Prawns in Coconut Masala
By Vikram Vij & Meeru Dhalwala
This recipe can be served as an appetizer or passed around with drinks. On its own, the masala goes well with naan or rice. You can substitute canola oil for the ghee in this recipe but remember that you will lose some flavour. Don’t substitute butter. It is difficult to cook cumin seeds alone in butter, as you need to keep the heat relatively high and the butter ends up burning and sticking to the bottom of your pot. Also, use a good-quality coconut milk. If we can’t source any wild prawns, we use prawns farmed in the U.S., specifically California, rather than Asian-farmed tiger prawns. The farming practices of many tiger prawn farms in Asia are considered highly questionable by organizations monitoring healthy and/or sustainable seafoods. Prawns cook very quickly – 2 to 3 minutes on average – so watch them closely to avoid
overcooking them.
Serves 6
30 prawns, shelled and deveined
2 tsp salt
2 Tbsp ghee or canola oil
1/2 tsp cumin seeds
2 large onions, chopped
3 large ripe tomatoes, finely chopped
2 Tbsp coconut milk, stirred
2 Tbsp red wine vinegar
2 tsp chopped green chilies
3 bunches green onions, white and green parts, chopped
Place prawns in a colander and rinse under cold water. Allow excess water to drain. In a bowl, combine prawns and 1 tsp of the salt. Cover with plastic wrap and set aside in the refrigerator while you are making the coconut masala.

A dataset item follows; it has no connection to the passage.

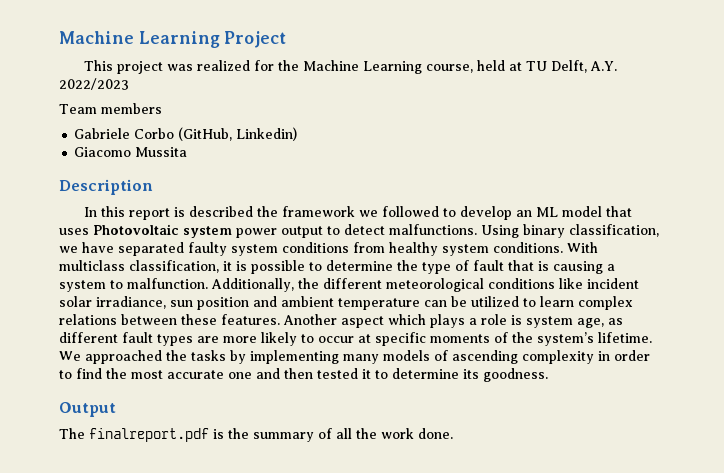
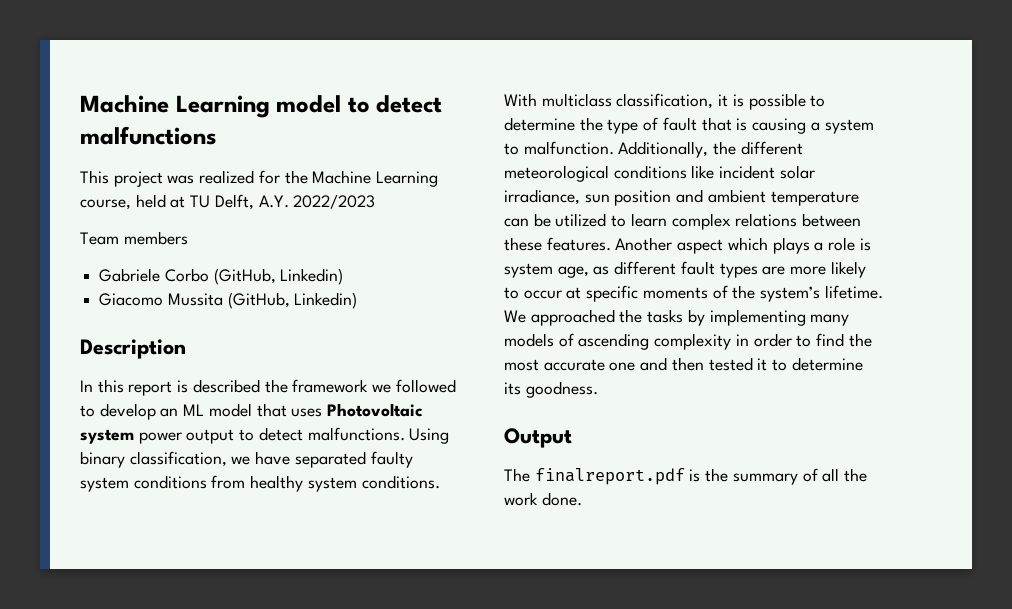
- Machine Learning Project
+ Machine Learning model to detect malfunctions
- Giacomo Mussita
+ Giacomo Mussita (GitHub, Linkedin)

In a large frying pan, melt ghee on medium-high heat (or heat oil for 1 minute). Add cumin seeds and allow them to sizzle for 30 seconds. Add onions and sauté 5 to 8 minutes, or until dark brown but not burned. Stir in tomatoes, coconut milk, vinegar, chilies and the remaining 1 tsp of salt. Cook for 5 minutes, or until tomatoes are cooked through. Add green onions and stir well. Add prawns, stirring constantly until they become pinkish-orange. This will take about 3 minutes.
Immediately remove from the heat.
To Serve: Place 5 prawns on each of six small shallow plates. Top each serving with one-sixth of the coconut masala. Alternatively, divide the coconut masala evenly among six small shallow plates, then top with 5 prawns per plate.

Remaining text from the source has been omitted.